--- What you are asked to do ---
Could you copy exactly the lines from the one containing "margin-top: 44px ->" through the last line of the records below, leaving out any pictures?

(Web interface edit records)
───

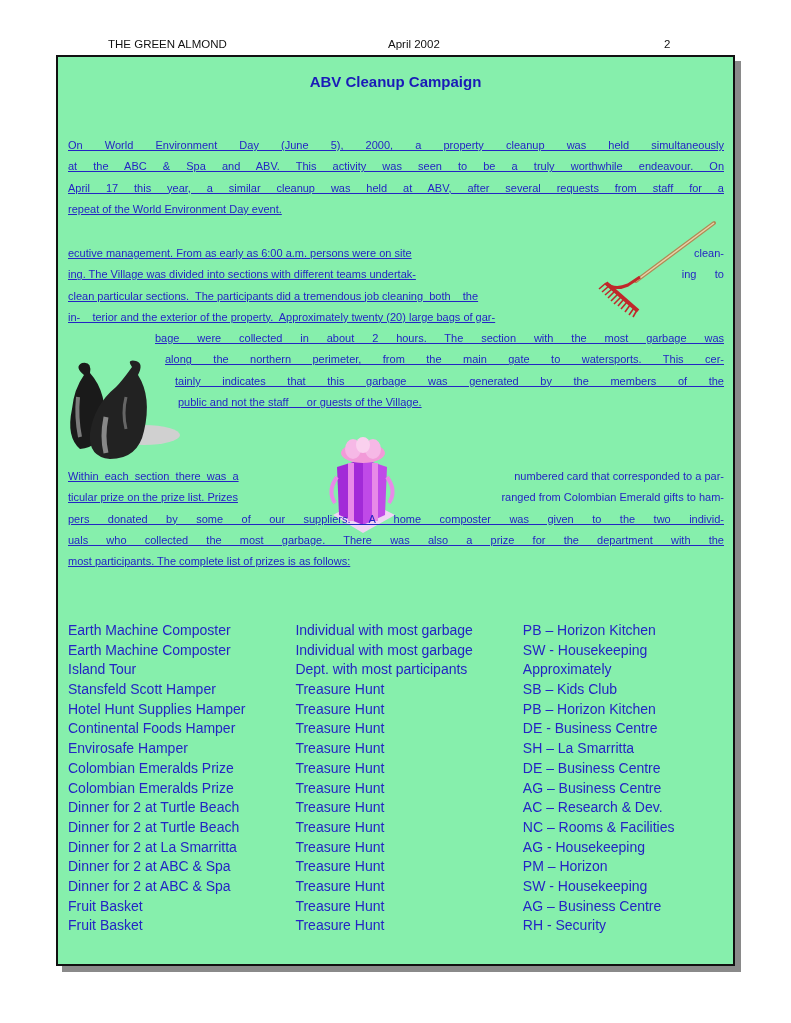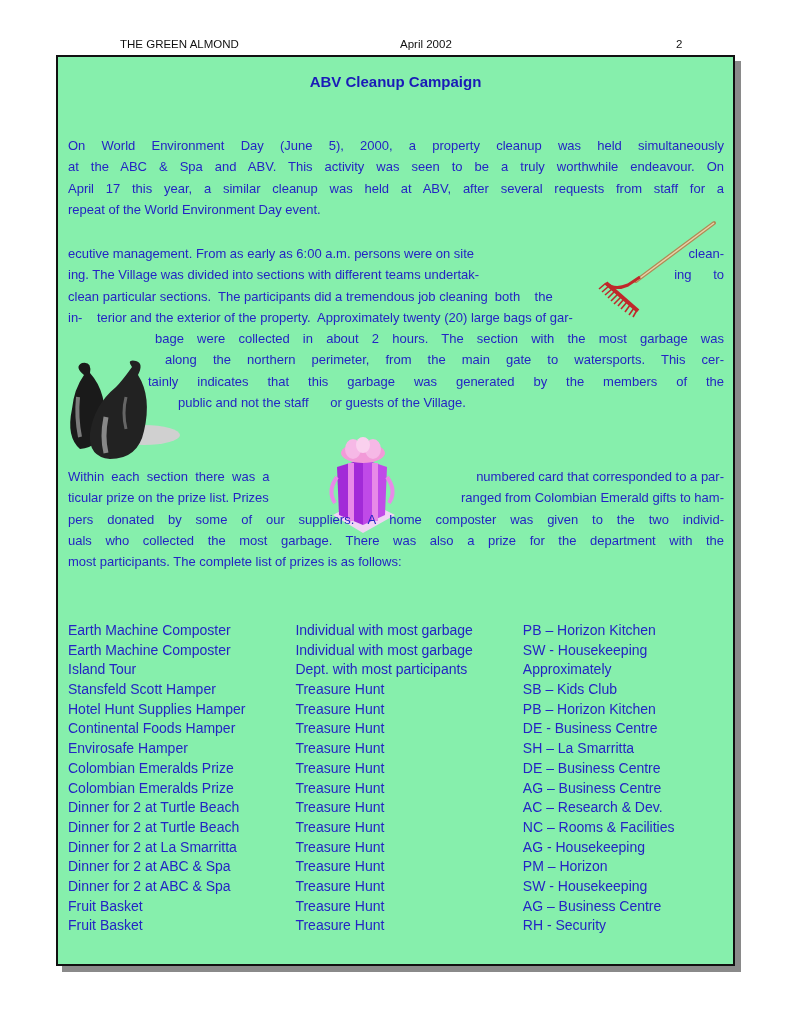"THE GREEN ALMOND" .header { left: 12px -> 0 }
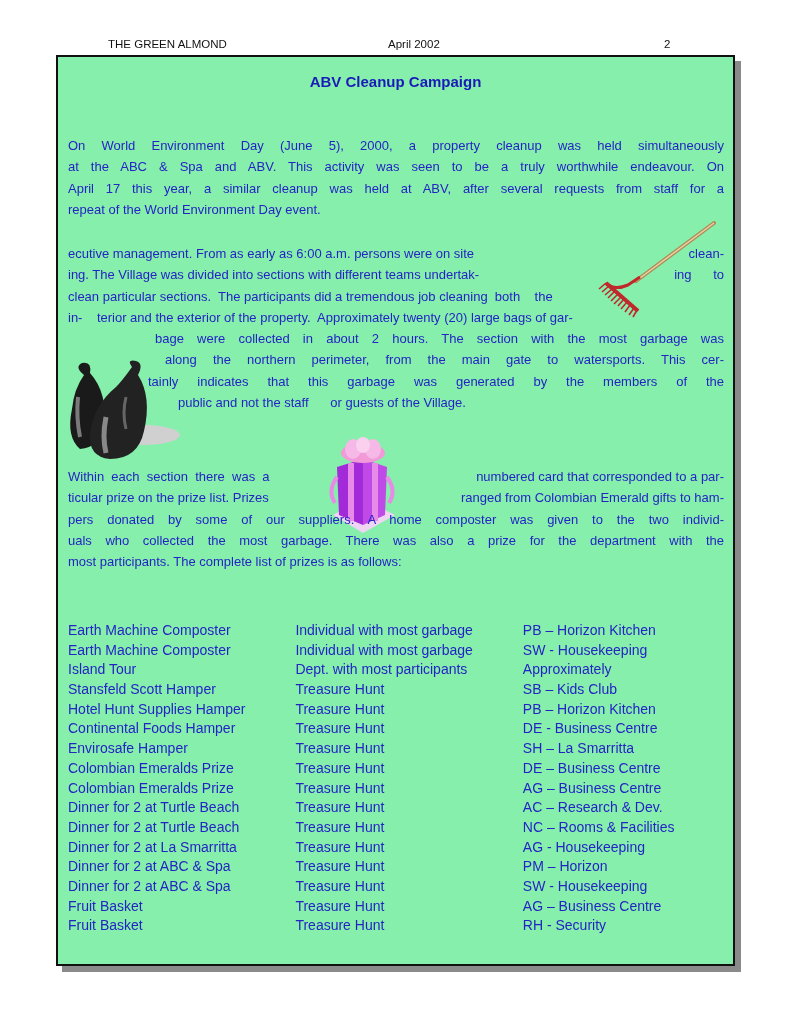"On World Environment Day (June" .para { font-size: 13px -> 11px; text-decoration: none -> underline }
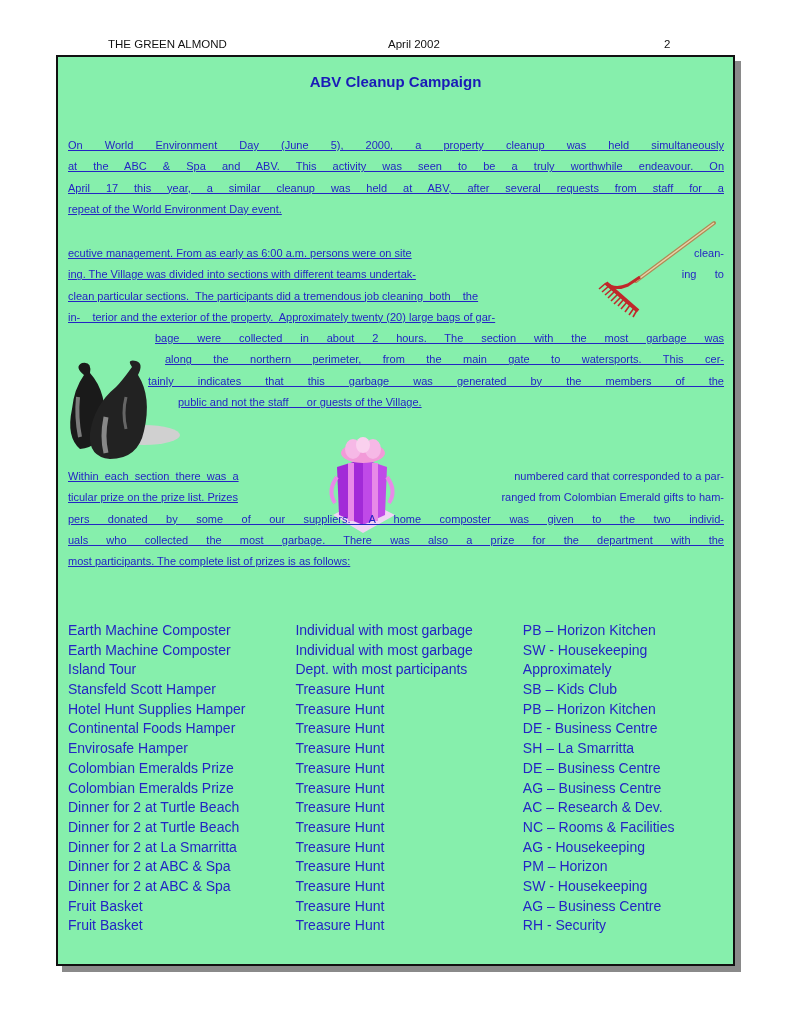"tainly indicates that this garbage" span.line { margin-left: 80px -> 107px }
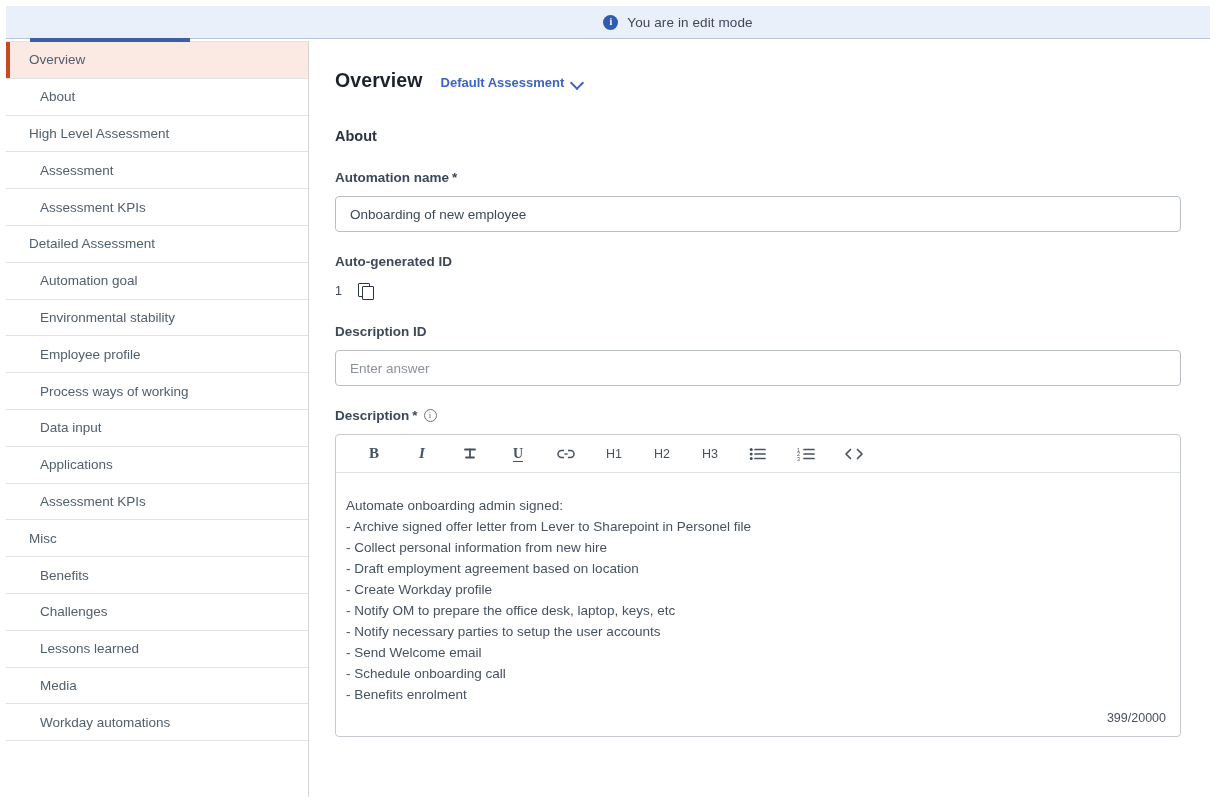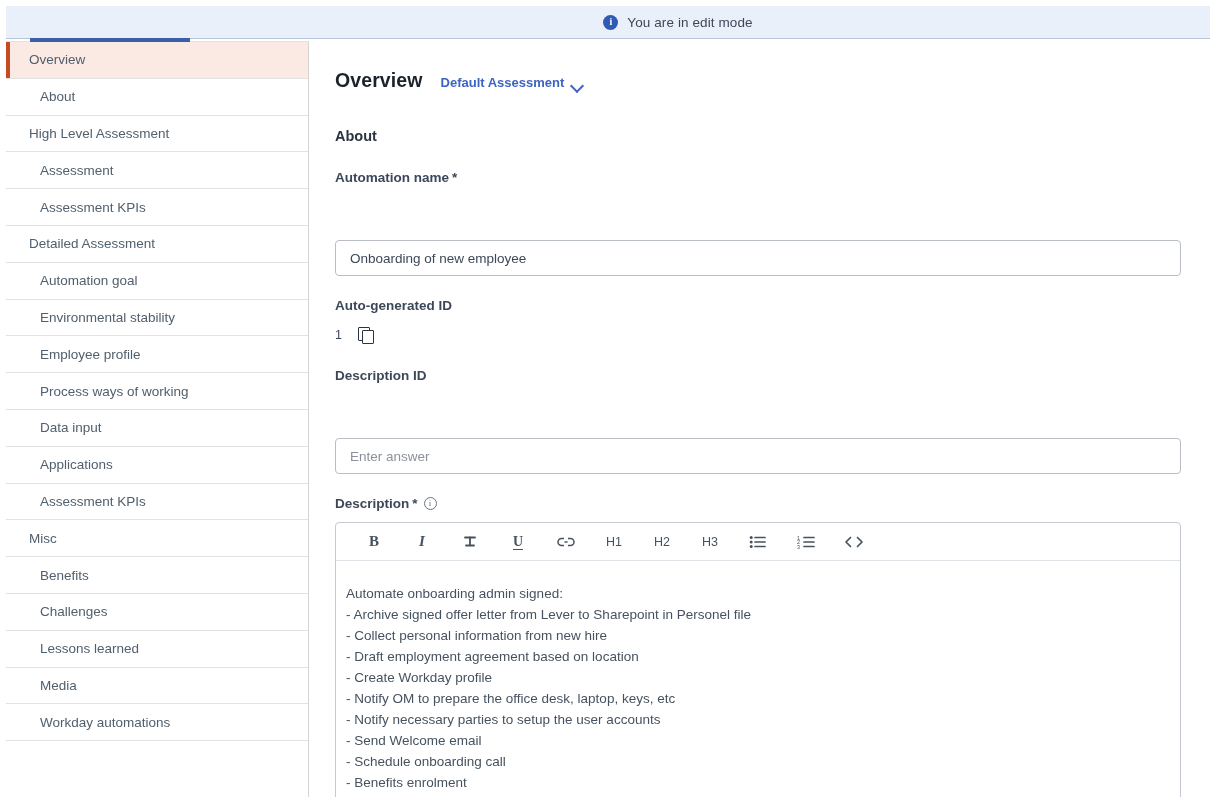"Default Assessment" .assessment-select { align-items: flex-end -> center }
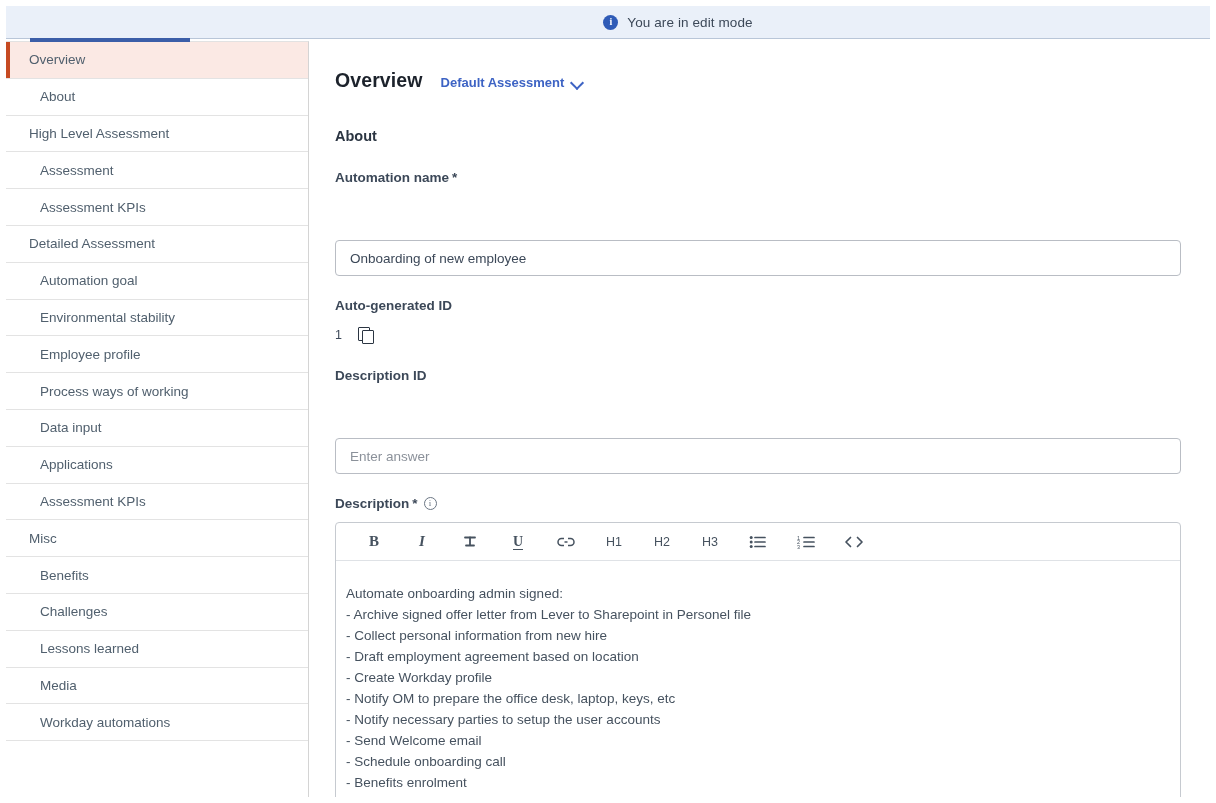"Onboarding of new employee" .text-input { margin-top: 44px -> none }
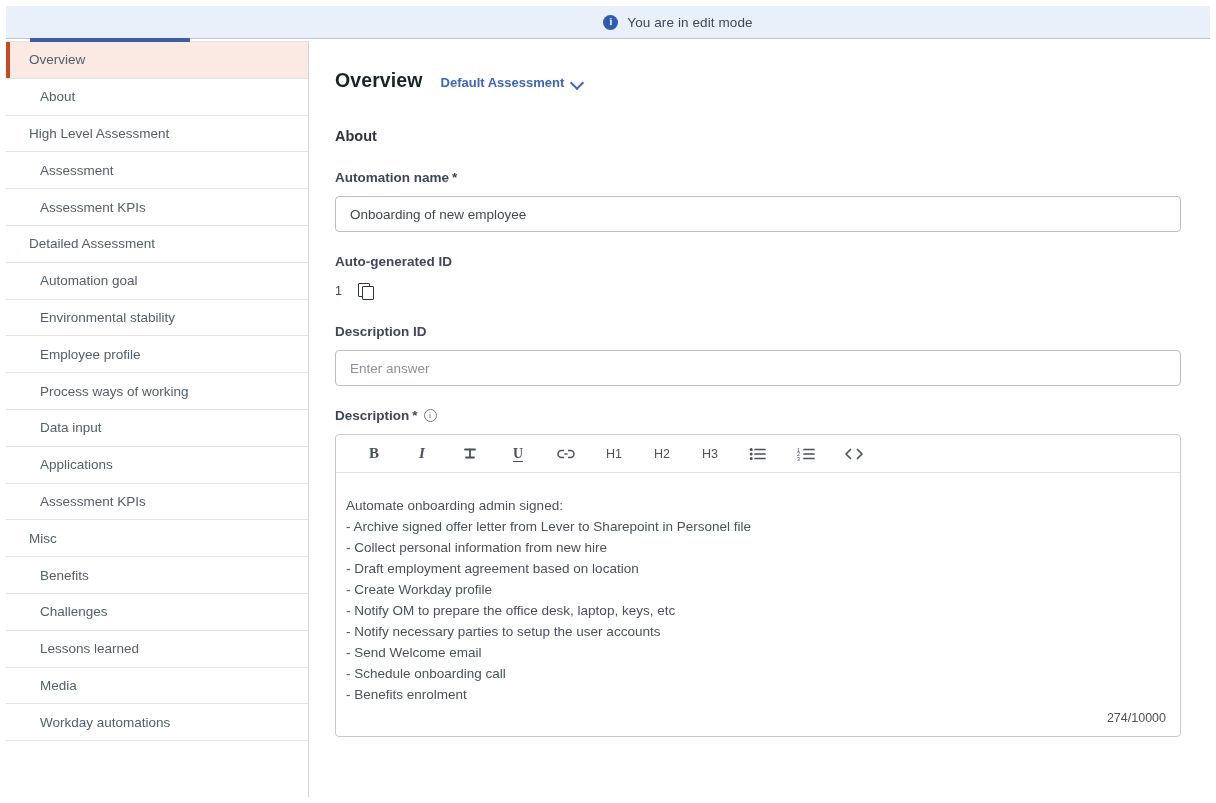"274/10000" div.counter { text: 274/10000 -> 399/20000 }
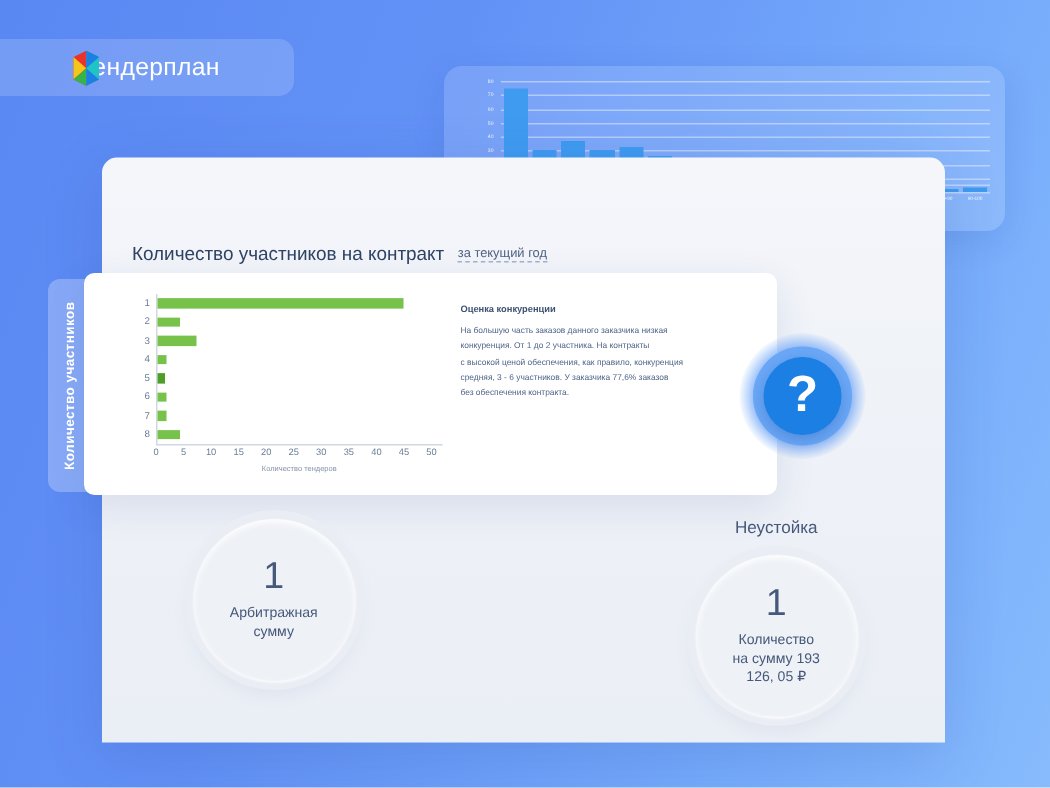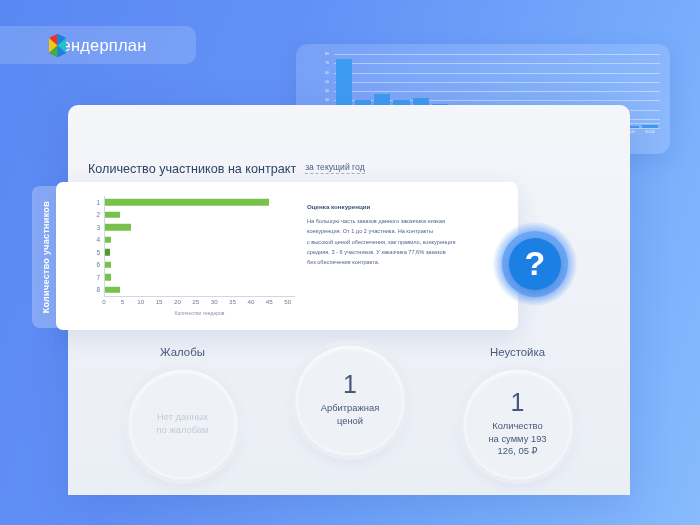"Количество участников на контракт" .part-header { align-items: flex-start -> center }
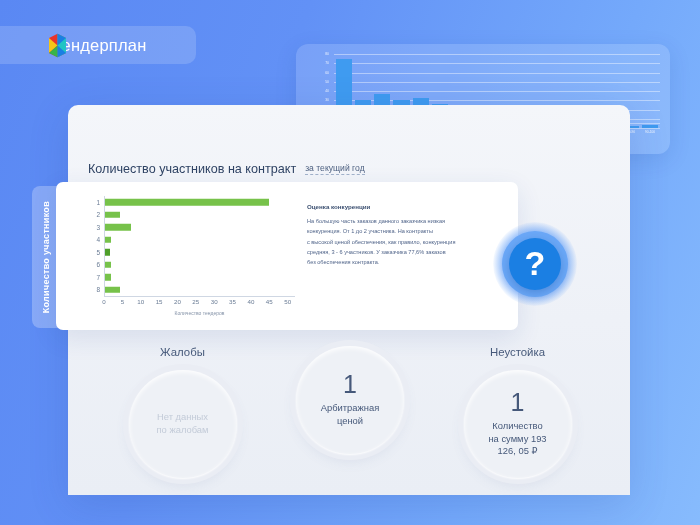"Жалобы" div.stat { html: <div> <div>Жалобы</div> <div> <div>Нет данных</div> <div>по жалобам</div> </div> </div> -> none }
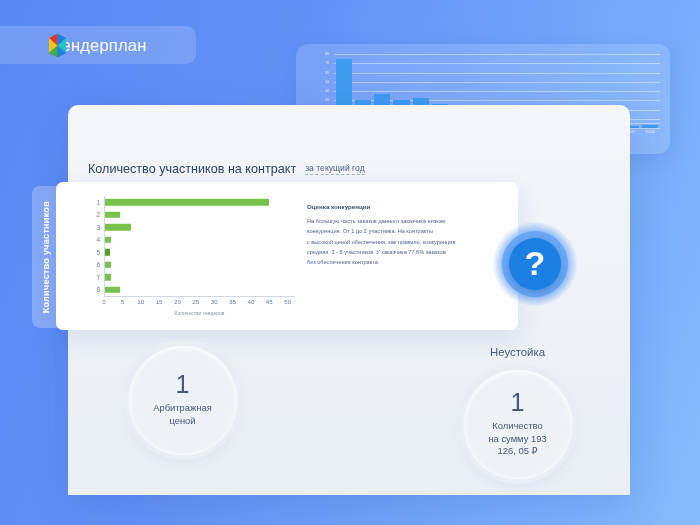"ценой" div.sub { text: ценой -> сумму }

───

--- Result of the task ---
"Onboarding of new employee" .text-input { margin-top: 44px -> none }
"274/10000" div.counter { text: 274/10000 -> 399/20000 }
"Количество участников на контракт" .part-header { align-items: flex-start -> center }
"Жалобы" div.stat { html: <div> <div>Жалобы</div> <div> <div>Нет данных</div> <div>по жалобам</div> </div> </div> -> none }
"ценой" div.sub { text: ценой -> сумму }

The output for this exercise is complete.